**YOUR ASSIGNMENT**
First find the line with "[90,910,147,922] forward -> (299, 618) none" in the entries below, then set down exactly every line through the line with "[349,934,372,946] the -> (603, 647) none", that line included.

━━━━━ INFORMATION ━━━━━

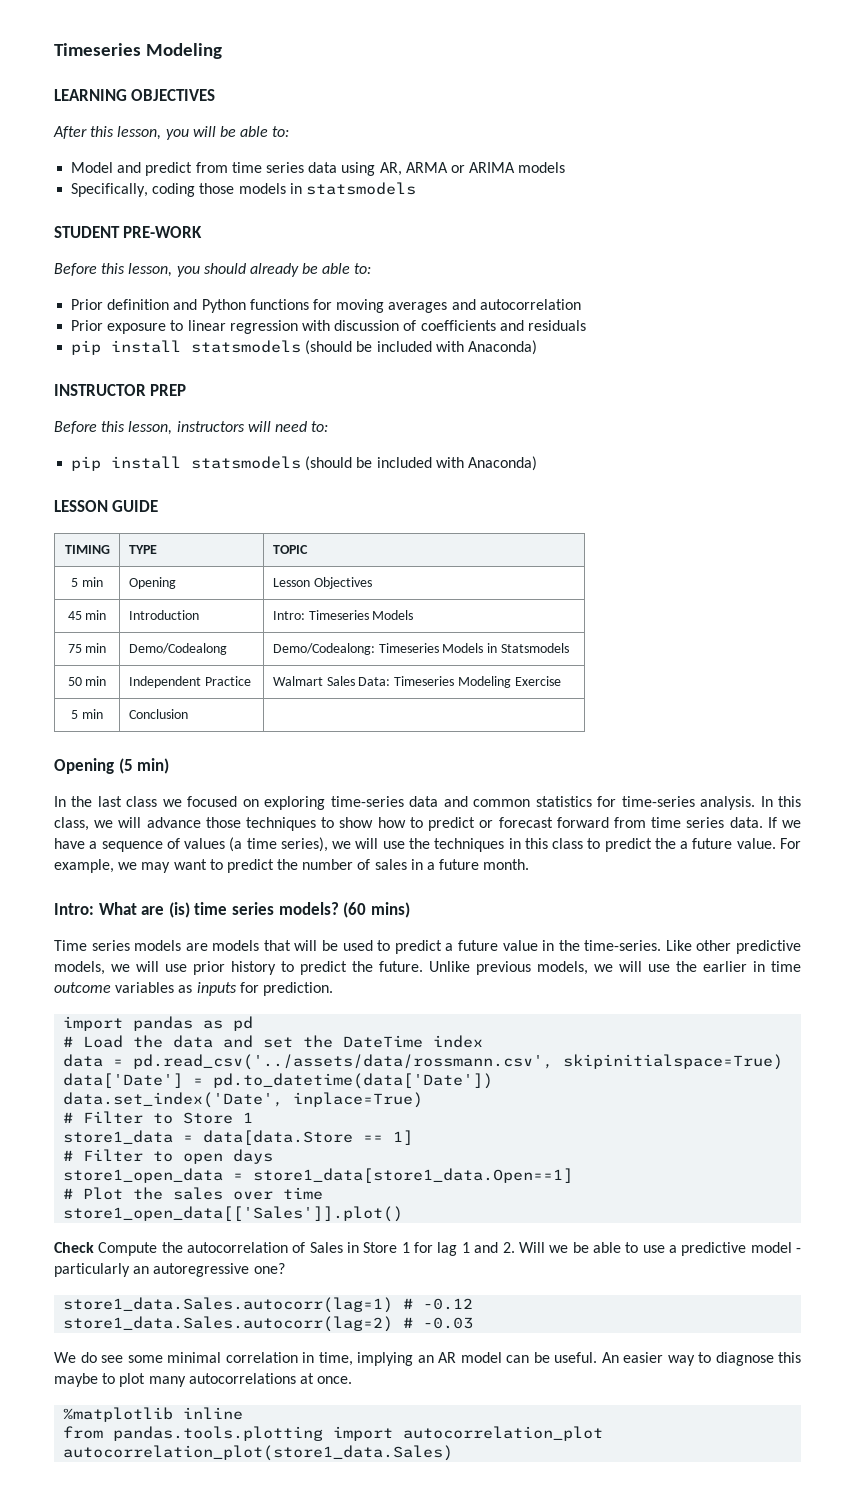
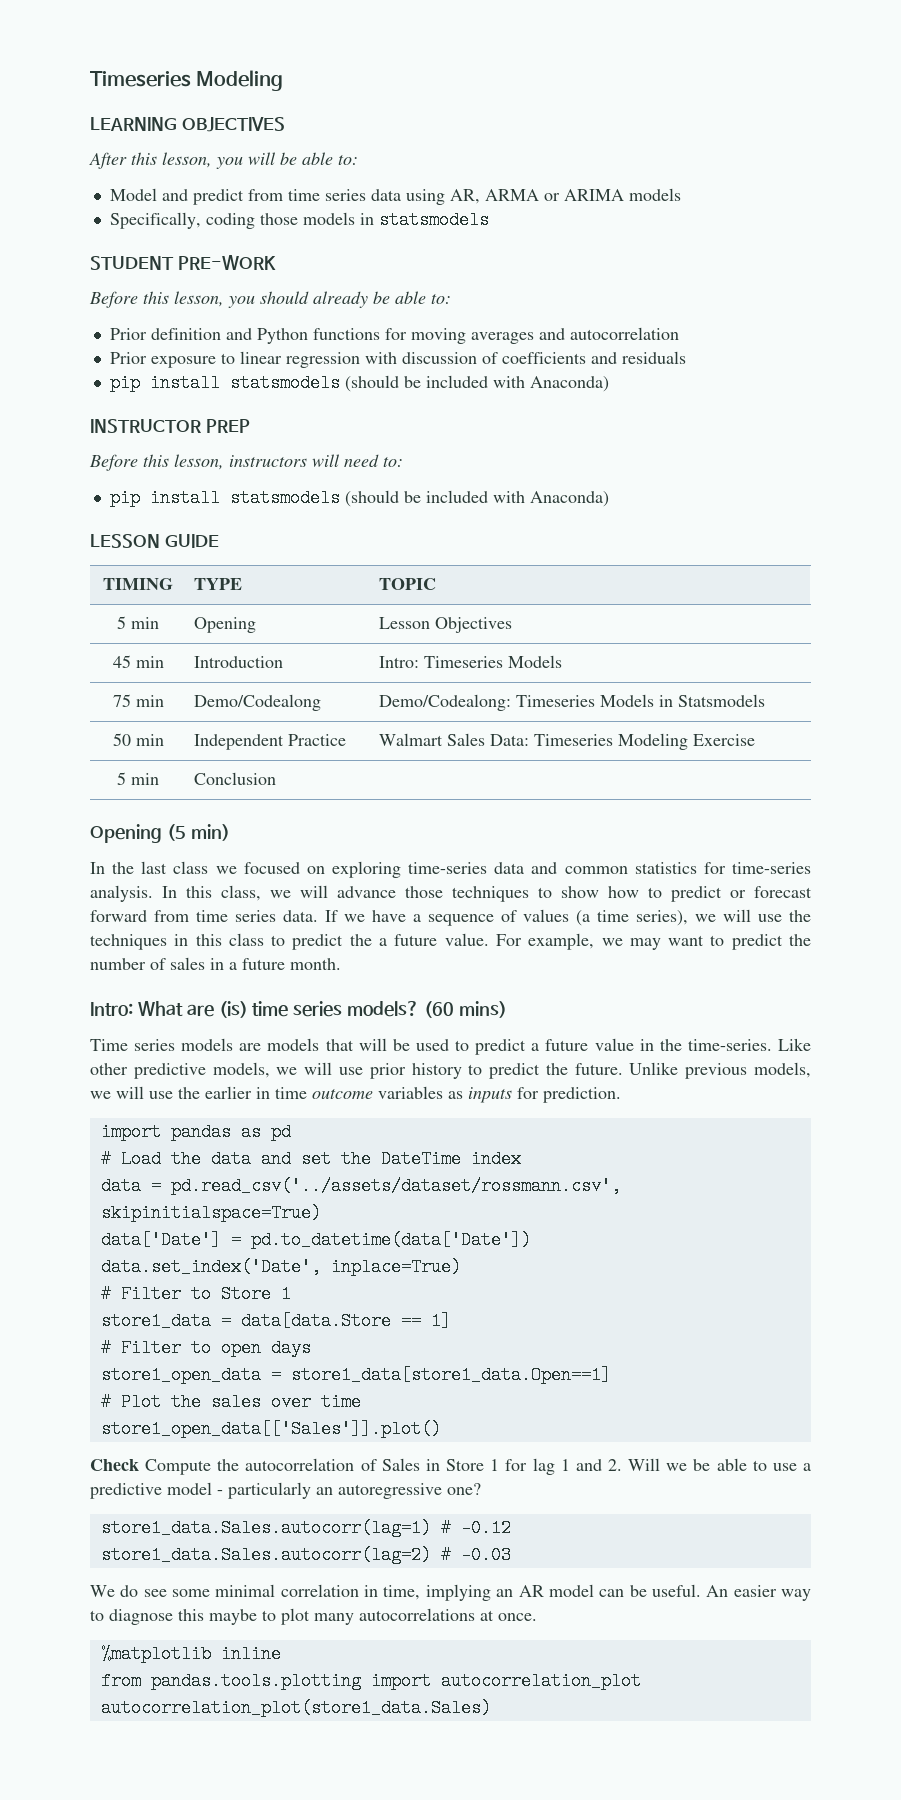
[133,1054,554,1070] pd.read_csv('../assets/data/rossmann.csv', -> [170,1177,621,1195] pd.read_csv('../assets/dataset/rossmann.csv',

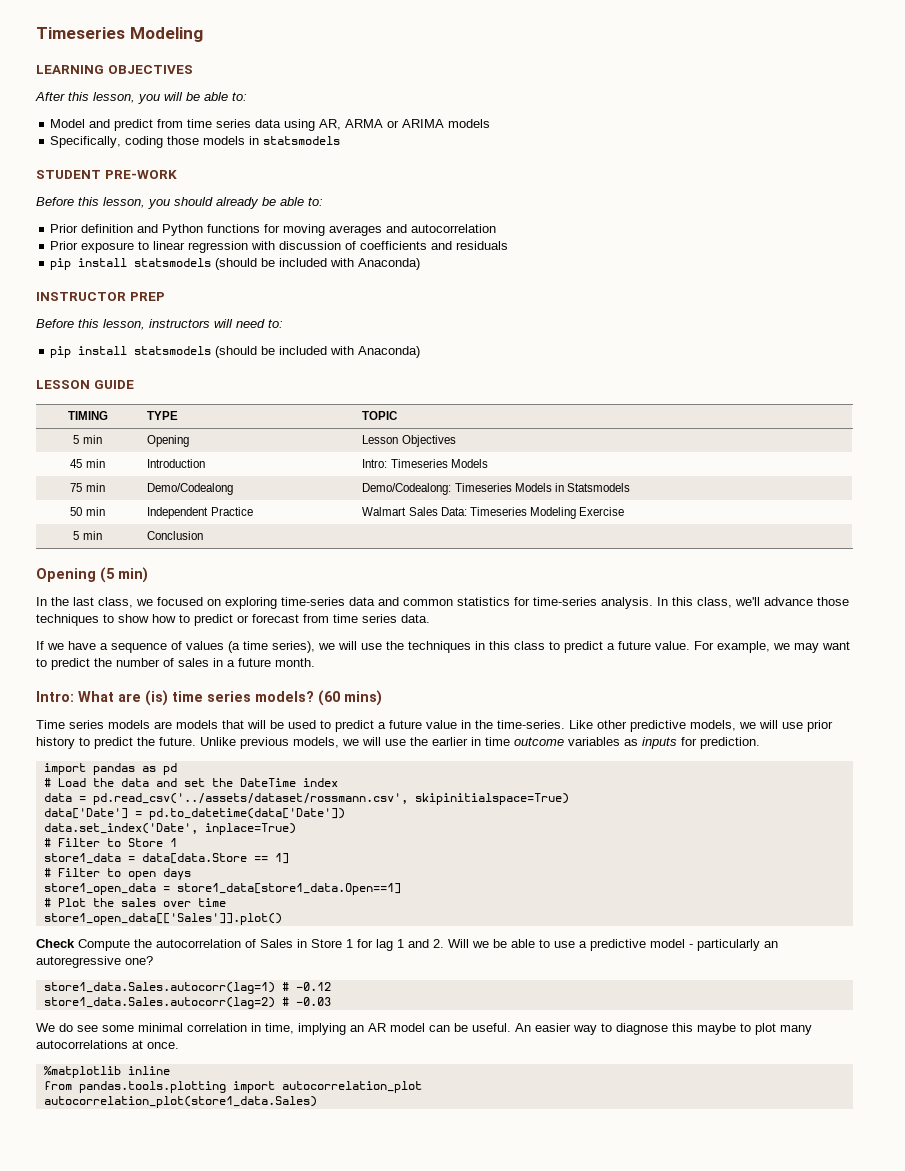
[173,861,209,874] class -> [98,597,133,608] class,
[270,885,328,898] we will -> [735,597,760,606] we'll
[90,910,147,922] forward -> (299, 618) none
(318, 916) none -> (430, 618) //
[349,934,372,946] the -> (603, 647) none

━━━━━
━━━━━ INFORMATION ━━━━━

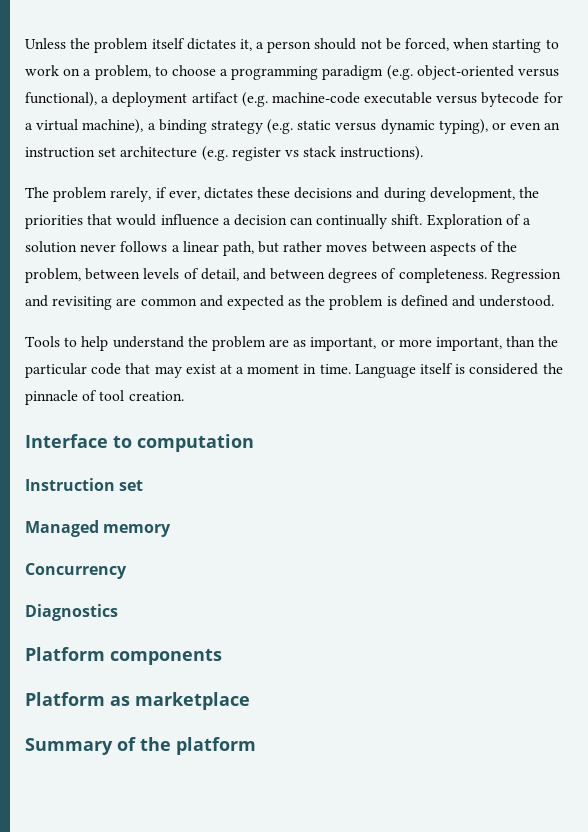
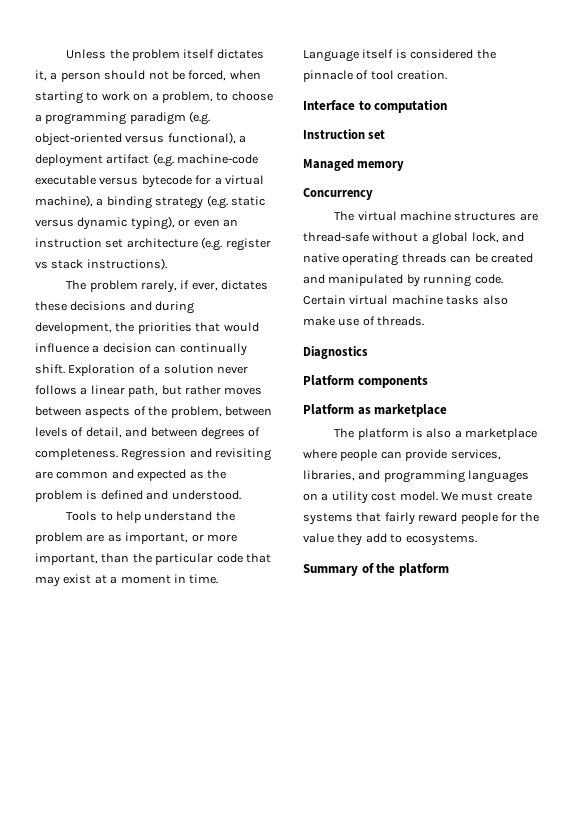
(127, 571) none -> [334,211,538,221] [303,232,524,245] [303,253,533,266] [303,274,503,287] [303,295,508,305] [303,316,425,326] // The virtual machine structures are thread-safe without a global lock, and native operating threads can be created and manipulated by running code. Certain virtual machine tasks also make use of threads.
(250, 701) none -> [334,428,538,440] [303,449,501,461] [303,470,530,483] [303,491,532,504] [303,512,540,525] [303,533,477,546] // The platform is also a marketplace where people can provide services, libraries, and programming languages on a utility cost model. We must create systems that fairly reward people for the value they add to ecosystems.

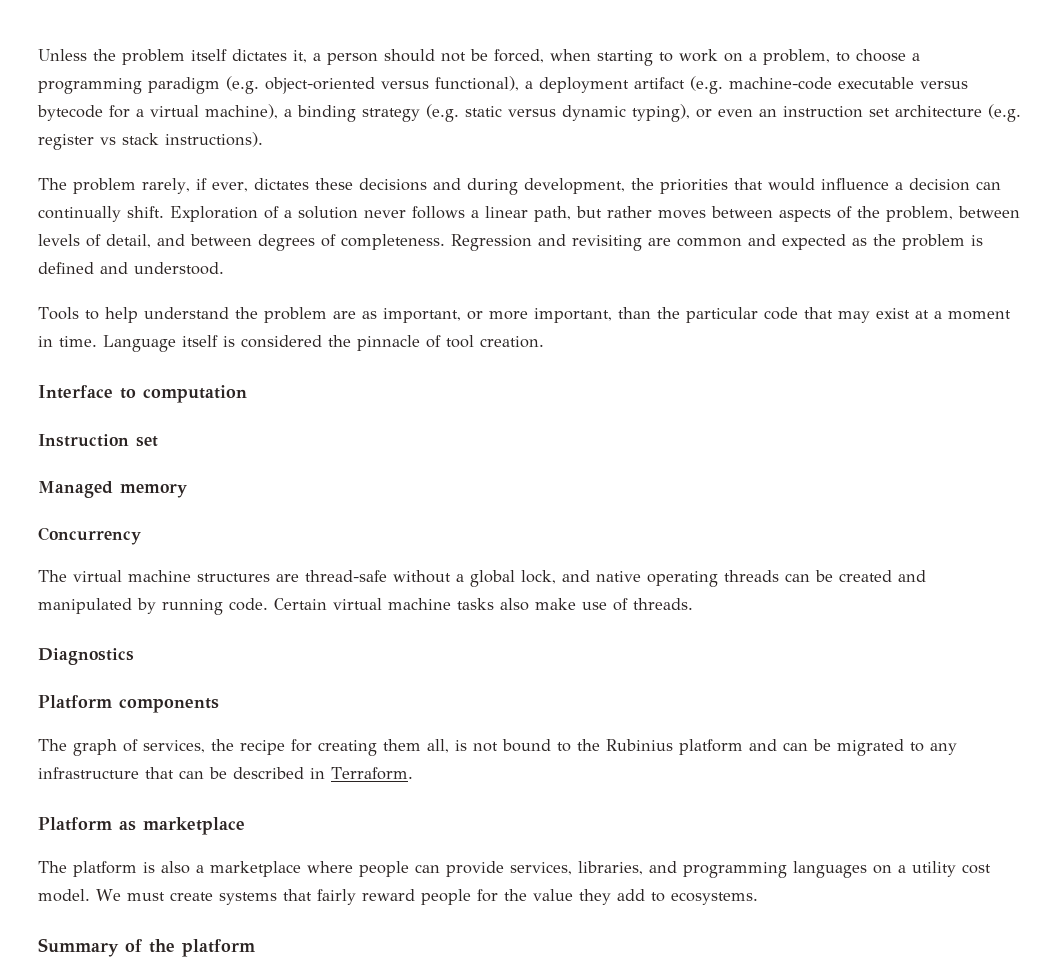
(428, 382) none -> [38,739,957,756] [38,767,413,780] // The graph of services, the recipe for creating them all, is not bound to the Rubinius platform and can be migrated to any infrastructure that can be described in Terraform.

━━━━━

**EXERCISE RESPONSE**
[90,910,147,922] forward -> (299, 618) none
(318, 916) none -> (430, 618) //
[349,934,372,946] the -> (603, 647) none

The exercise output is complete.